Task instructions
The lines to copy are those with "spacing" in them. Pull each one from the entries below.

[Web document revisions]
▼

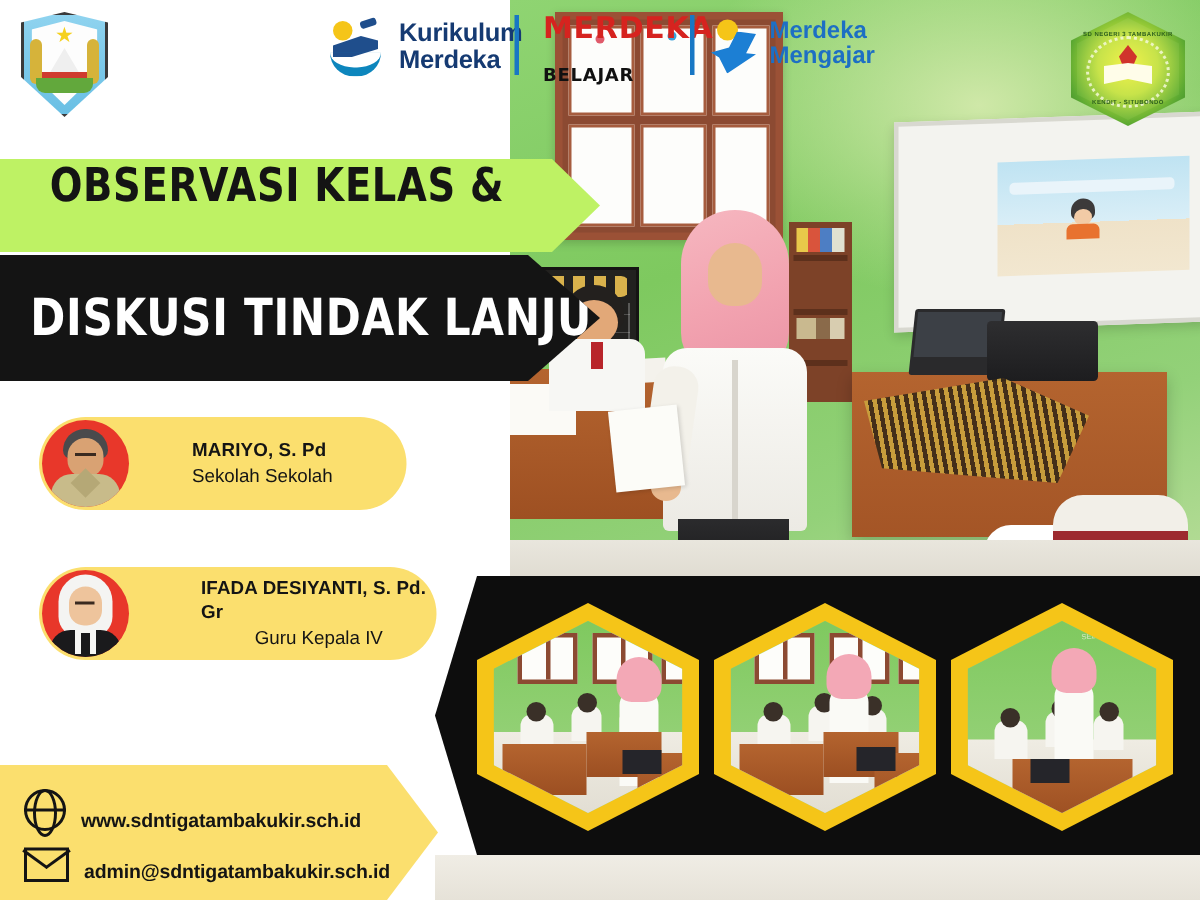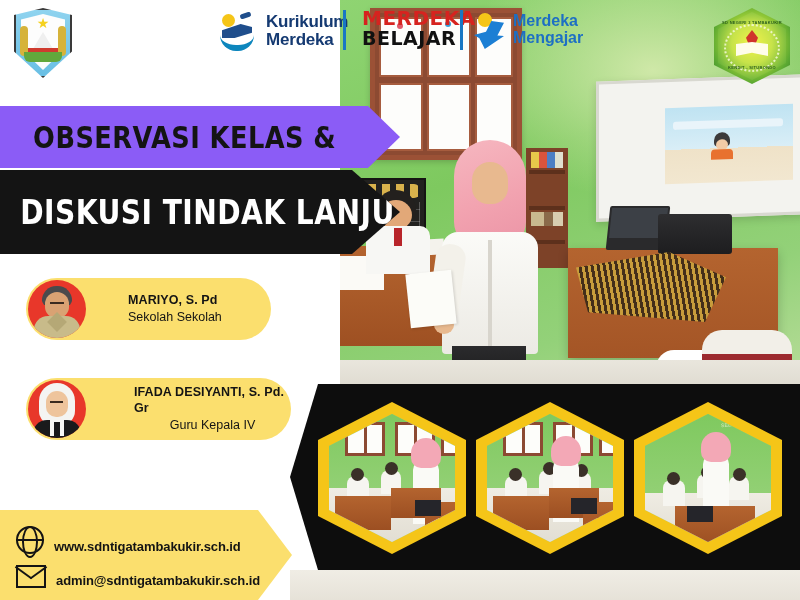--- a/index.html
+++ b/index.html
@@ -200,7 +200,7 @@
   .divider1 { position:absolute; left: 343px; top: 10px; width: 3px; height: 40px; background:#1877c4; }
   .logo-mb { position:absolute; left: 362px; top: 8px; }
   .mb-l1 { font-weight: 900; font-size: 20px; line-height: 20px; color:#d6231f; letter-spacing:.5px; font-family:"DejaVu Sans", sans-serif; }
-  .mb-l2 { font-weight: 900; font-size: 19px; line-height: 21px; color:#111111; letter-spacing:.5px; font-family:"DejaVu Sans", sans-serif; }
+  .mb-l2 { font-weight: 900; font-size: 12px; line-height: 21px; color:#111111; letter-spacing:.5px; font-family:"DejaVu Sans", sans-serif;margin-top:12px; }
   .divider2 { position:absolute; left: 460px; top: 10px; width: 3px; height: 40px; background:#1877c4; }
   .logo-mm { position:absolute; left: 472px; top: 9px; display:flex; align-items:center; gap:7px; }
   .mm-mark { position:relative; width: 34px; height: 40px; }

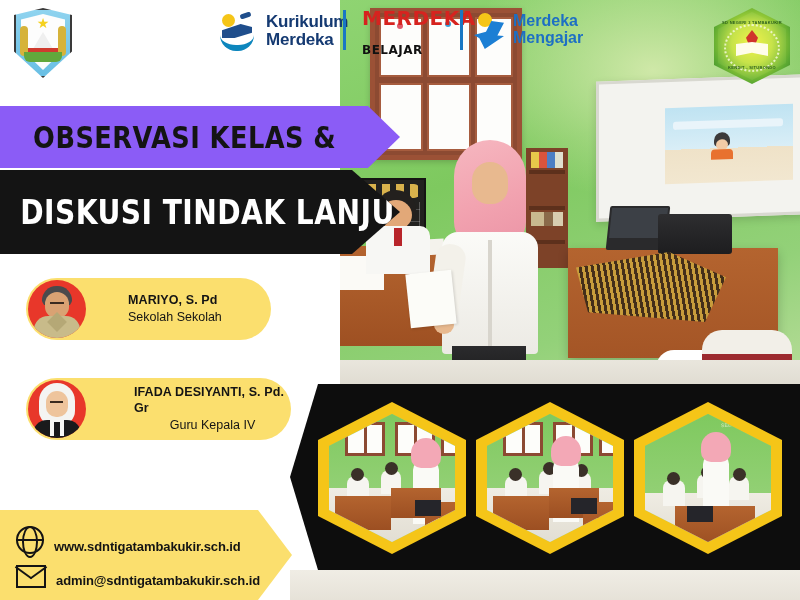--- a/index.html
+++ b/index.html
@@ -232,9 +232,9 @@
   
   .title1 {
     position:absolute; left:0; top:106px; width: 400px; height: 62px;
-    background: #8b5cf6;
+    background: #bef264;
     clip-path: polygon(0 0, 368px 0, 400px 50%, 368px 100%, 0 100%);
-    display:flex; align-items:center;
+    display:flex; 
   }
   .title1 span {
     padding-left: 36px; font-family:"DejaVu Sans Condensed","Liberation Sans Narrow","Liberation Sans", sans-serif;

▲

Answer to this task
   .mb-l1 { font-weight: 900; font-size: 20px; line-height: 20px; color:#d6231f; letter-spacing:.5px; font-family:"DejaVu Sans", sans-serif; }
-  .mb-l2 { font-weight: 900; font-size: 19px; line-height: 21px; color:#111111; letter-spacing:.5px; font-family:"DejaVu Sans", sans-serif; }
+  .mb-l2 { font-weight: 900; font-size: 12px; line-height: 21px; color:#111111; letter-spacing:.5px; font-family:"DejaVu Sans", sans-serif;margin-top:12px; }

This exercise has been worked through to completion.